Preheat the oven to 350°F. Line 2 baking sheets with parchment paper.
Cream butter and sugar. In the bowl of a stand mixer fitted with a paddle attachment, cream together the 1 cup butter, 1 1/2 cups granulated sugar, and 1/2 cup brown sugar on medium speed. Add in 2 eggs and 2 1/2 teaspoons vanilla and mix until smooth.
Make cookie dough. In a separate bowl, whisk together 2 cups flour, 3/4 cup cocoa, 1 1/2 teaspoons baking soda, 1 1/2 teaspoons baking powder and 1 teaspoon salt. Stir in 1 1/2 cups chocolate chips. Gradually add the flour mixture into the wet ingredients and mix on low speed just until combined.
Using a large cookie scoop (or about 2 Tablespoons), spoon dough onto the baking sheet. Press extra chocolate chips on top, if desired. Chill 15 minutes.
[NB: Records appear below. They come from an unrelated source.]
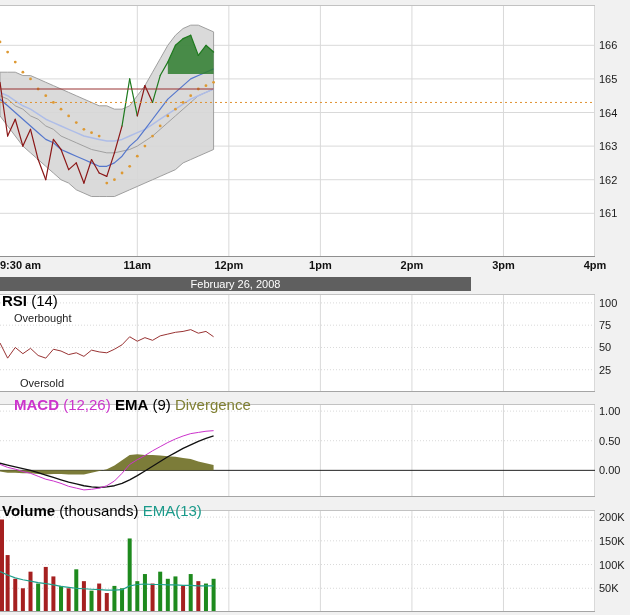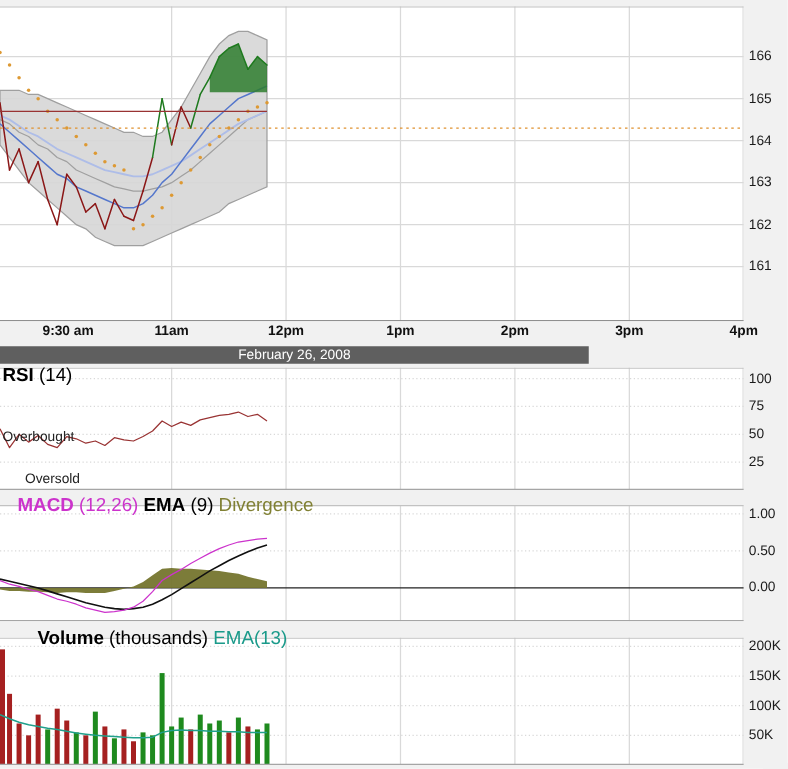"9:30 am" span.xlab { padding-left: 34px -> none }
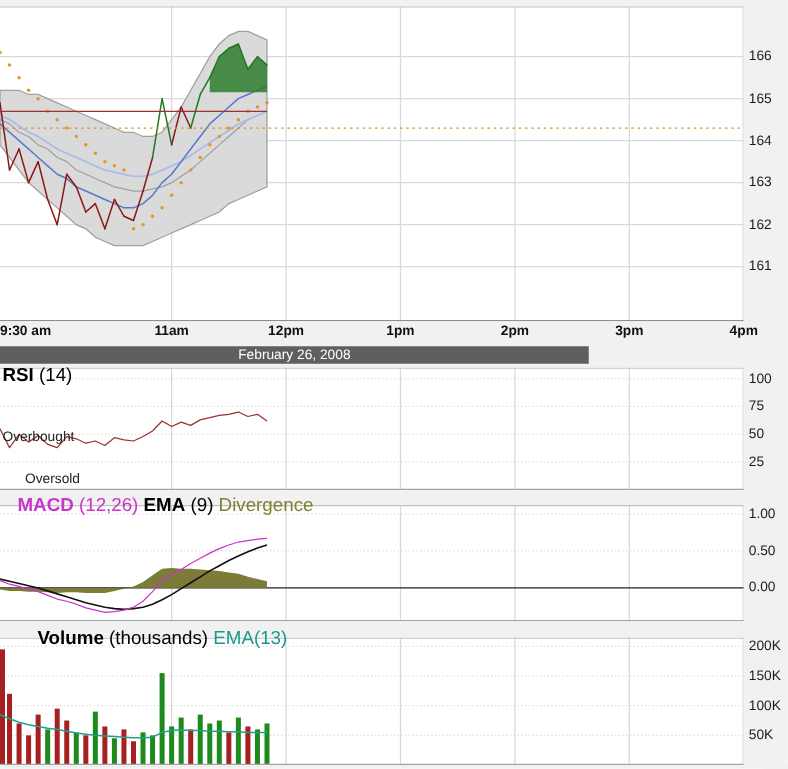"Overbought" div.anno { left: 2px -> 14px; margin-top: 32px -> none }
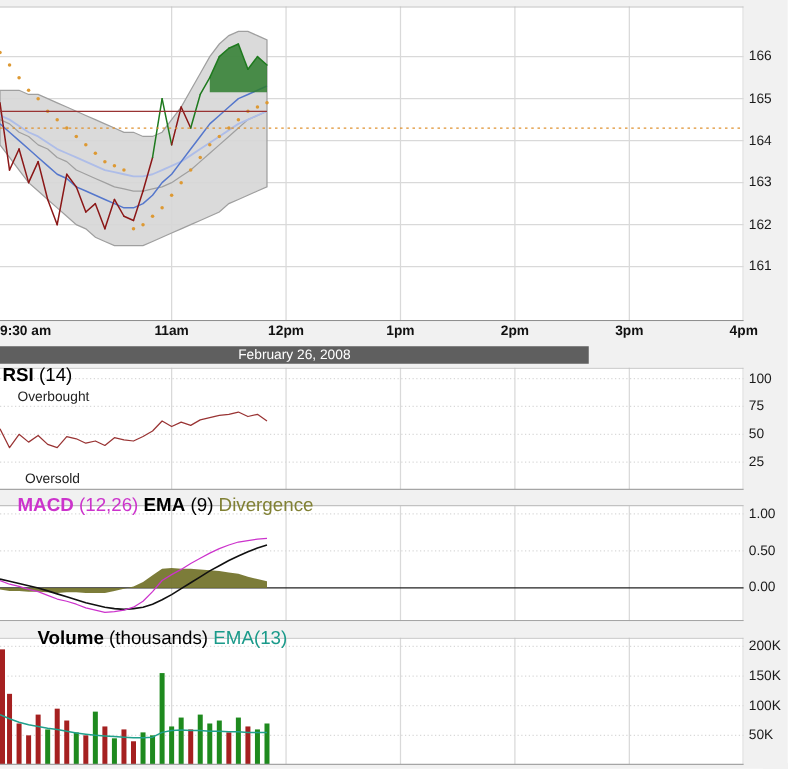"Volume" span { margin-left: 28px -> none }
Bake 8 to 10 minutes, or until the edges are slightly crisp but still soft in the middle. Let set on the pan 2 minutes before transferring to a wire rack to cool completely. Sprinkle the tops with flaky sea salt, if desired.
Notes
Store: Keep cookies in an airtight container at room temperature for up to 3 days. Let them cool completely before covering.Freeze baked cookies: Store in a freezer-safe bag for up to 3 months.Freeze cookie dough: Scoop dough into balls, flash freeze on a baking sheet until solid, then transfer to a freezer-safe bag. Bake from frozen and add 1 minute to the total baking time.